> _Records for processing_:
▼
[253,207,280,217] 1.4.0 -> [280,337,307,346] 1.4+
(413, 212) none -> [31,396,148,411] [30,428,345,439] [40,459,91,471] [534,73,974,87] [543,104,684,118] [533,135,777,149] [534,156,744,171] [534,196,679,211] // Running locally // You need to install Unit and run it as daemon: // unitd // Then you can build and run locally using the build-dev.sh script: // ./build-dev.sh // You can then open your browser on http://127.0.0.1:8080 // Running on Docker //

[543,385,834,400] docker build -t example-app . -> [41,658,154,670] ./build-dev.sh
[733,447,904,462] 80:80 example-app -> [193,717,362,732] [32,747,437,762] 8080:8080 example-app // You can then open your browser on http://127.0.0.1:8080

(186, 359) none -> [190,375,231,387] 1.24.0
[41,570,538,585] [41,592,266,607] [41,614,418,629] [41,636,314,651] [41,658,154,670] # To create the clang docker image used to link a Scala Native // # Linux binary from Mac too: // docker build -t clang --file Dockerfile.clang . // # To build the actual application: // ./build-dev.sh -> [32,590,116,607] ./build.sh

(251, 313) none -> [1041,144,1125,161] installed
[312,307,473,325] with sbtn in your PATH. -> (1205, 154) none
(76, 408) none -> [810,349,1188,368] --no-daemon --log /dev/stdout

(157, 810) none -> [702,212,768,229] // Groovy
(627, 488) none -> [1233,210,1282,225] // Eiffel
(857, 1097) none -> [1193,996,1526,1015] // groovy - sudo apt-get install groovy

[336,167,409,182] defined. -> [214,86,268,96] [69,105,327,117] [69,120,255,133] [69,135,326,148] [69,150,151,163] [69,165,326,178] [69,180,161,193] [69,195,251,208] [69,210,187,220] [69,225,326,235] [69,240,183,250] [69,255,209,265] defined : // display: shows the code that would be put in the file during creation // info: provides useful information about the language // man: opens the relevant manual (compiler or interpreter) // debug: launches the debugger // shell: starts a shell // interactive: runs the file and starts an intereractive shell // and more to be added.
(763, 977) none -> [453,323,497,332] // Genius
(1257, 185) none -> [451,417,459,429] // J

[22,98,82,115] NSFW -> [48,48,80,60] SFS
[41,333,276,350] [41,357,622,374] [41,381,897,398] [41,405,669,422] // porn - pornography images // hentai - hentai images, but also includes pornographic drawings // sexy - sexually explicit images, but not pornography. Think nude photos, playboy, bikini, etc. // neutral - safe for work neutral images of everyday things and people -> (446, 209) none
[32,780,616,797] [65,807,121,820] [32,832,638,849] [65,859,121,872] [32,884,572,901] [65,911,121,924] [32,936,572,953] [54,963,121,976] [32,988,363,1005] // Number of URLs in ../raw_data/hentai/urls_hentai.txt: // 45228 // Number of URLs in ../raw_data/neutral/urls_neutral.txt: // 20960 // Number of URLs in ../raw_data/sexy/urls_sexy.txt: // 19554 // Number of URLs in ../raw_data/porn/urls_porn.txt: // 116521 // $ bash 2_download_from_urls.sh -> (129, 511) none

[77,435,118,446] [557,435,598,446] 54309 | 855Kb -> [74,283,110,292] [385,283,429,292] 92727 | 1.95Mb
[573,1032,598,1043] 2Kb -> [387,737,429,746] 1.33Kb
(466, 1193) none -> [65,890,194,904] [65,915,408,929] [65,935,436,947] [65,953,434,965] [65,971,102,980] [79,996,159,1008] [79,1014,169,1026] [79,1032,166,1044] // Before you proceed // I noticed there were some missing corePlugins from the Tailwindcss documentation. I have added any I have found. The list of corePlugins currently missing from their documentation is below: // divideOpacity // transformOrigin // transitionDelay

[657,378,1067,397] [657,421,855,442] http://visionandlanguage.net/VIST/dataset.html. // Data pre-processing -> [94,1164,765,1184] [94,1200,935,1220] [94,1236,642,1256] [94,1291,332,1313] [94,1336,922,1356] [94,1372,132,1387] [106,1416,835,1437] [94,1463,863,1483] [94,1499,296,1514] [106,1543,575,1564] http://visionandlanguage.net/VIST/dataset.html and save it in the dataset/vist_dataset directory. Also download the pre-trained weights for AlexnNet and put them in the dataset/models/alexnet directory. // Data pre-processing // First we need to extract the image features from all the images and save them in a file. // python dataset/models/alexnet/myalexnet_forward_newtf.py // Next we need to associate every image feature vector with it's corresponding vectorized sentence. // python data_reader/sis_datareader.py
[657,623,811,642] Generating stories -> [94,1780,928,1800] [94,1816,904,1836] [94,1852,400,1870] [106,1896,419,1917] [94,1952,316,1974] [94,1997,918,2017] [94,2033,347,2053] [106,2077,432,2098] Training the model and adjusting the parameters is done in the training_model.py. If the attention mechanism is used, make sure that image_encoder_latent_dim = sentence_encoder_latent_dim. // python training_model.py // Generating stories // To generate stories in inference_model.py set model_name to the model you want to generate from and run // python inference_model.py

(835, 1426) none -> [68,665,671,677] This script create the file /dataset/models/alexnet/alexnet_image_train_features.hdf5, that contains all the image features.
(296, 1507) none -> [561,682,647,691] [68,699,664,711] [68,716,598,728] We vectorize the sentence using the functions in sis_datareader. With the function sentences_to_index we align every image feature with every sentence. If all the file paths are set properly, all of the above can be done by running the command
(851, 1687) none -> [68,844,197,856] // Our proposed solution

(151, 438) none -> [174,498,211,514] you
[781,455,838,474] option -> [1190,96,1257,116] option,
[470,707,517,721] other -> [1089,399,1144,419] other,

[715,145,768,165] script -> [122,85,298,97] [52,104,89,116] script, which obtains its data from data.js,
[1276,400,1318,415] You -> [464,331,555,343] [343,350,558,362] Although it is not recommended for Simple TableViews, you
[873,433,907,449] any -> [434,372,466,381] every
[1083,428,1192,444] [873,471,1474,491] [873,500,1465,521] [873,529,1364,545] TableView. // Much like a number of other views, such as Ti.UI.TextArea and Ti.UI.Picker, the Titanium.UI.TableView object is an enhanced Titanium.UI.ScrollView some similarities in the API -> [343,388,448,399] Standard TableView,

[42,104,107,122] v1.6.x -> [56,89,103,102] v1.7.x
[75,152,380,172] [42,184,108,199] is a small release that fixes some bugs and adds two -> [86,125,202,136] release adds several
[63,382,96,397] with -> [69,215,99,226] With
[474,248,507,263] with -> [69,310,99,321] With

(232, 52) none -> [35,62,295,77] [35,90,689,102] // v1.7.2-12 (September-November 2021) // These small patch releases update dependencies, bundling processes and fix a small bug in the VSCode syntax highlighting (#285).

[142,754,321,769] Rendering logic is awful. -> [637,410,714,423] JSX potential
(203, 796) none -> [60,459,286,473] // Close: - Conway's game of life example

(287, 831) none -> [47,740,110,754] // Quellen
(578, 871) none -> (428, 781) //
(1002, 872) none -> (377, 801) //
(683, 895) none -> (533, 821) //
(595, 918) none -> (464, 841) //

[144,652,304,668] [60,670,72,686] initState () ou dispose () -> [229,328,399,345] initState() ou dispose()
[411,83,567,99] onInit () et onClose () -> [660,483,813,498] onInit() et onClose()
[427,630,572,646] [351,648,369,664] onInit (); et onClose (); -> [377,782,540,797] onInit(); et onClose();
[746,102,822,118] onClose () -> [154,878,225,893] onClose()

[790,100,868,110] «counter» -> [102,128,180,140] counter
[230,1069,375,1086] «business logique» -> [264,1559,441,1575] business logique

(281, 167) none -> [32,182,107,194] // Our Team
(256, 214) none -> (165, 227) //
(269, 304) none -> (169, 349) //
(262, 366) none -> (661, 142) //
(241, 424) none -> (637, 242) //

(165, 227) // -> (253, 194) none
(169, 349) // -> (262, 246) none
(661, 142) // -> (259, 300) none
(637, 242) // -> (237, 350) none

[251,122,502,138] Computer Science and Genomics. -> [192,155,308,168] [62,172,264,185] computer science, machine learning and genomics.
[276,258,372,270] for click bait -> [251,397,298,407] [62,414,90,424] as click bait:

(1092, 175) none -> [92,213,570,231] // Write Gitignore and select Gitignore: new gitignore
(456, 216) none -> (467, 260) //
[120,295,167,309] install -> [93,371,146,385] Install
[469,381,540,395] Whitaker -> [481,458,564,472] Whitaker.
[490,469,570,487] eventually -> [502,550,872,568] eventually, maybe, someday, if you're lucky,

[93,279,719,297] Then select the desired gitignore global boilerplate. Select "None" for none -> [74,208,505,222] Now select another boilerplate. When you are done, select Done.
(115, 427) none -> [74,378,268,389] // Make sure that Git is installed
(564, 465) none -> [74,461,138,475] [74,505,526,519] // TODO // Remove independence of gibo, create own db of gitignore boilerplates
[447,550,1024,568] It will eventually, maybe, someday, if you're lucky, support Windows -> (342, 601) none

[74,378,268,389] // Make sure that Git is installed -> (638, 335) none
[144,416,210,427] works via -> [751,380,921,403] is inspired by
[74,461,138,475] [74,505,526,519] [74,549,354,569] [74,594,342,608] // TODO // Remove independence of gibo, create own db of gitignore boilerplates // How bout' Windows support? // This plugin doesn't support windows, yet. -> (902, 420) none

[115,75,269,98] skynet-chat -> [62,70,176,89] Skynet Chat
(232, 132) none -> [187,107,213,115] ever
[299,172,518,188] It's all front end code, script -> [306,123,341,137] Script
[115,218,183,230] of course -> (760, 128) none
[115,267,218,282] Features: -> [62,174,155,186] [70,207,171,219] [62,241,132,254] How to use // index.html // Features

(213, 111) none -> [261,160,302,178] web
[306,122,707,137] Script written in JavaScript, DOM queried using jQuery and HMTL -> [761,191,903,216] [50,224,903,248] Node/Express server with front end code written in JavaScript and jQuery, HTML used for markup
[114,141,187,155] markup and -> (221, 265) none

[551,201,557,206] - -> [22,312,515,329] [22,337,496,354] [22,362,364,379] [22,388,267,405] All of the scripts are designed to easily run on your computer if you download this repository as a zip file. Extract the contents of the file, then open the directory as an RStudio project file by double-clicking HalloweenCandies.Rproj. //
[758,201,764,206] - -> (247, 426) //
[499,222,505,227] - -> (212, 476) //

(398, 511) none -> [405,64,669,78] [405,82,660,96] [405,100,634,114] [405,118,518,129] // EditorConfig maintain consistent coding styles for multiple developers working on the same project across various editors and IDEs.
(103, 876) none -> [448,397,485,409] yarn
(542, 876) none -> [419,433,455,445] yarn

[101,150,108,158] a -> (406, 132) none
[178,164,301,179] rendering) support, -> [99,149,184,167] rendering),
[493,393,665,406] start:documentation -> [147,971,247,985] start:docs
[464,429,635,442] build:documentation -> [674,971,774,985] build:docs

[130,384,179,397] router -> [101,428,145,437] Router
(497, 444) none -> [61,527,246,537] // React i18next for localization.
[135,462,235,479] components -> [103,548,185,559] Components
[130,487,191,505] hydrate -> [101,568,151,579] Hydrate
▲
From the line that has "(203, 796) none" through the line that has "[411,83,567,99] onInit ()", copy every line exactly as it appears above, and leave out all others.

(203, 796) none -> [60,459,286,473] // Close: - Conway's game of life example

(287, 831) none -> [47,740,110,754] // Quellen
(578, 871) none -> (428, 781) //
(1002, 872) none -> (377, 801) //
(683, 895) none -> (533, 821) //
(595, 918) none -> (464, 841) //

[144,652,304,668] [60,670,72,686] initState () ou dispose () -> [229,328,399,345] initState() ou dispose()
[411,83,567,99] onInit () et onClose () -> [660,483,813,498] onInit() et onClose()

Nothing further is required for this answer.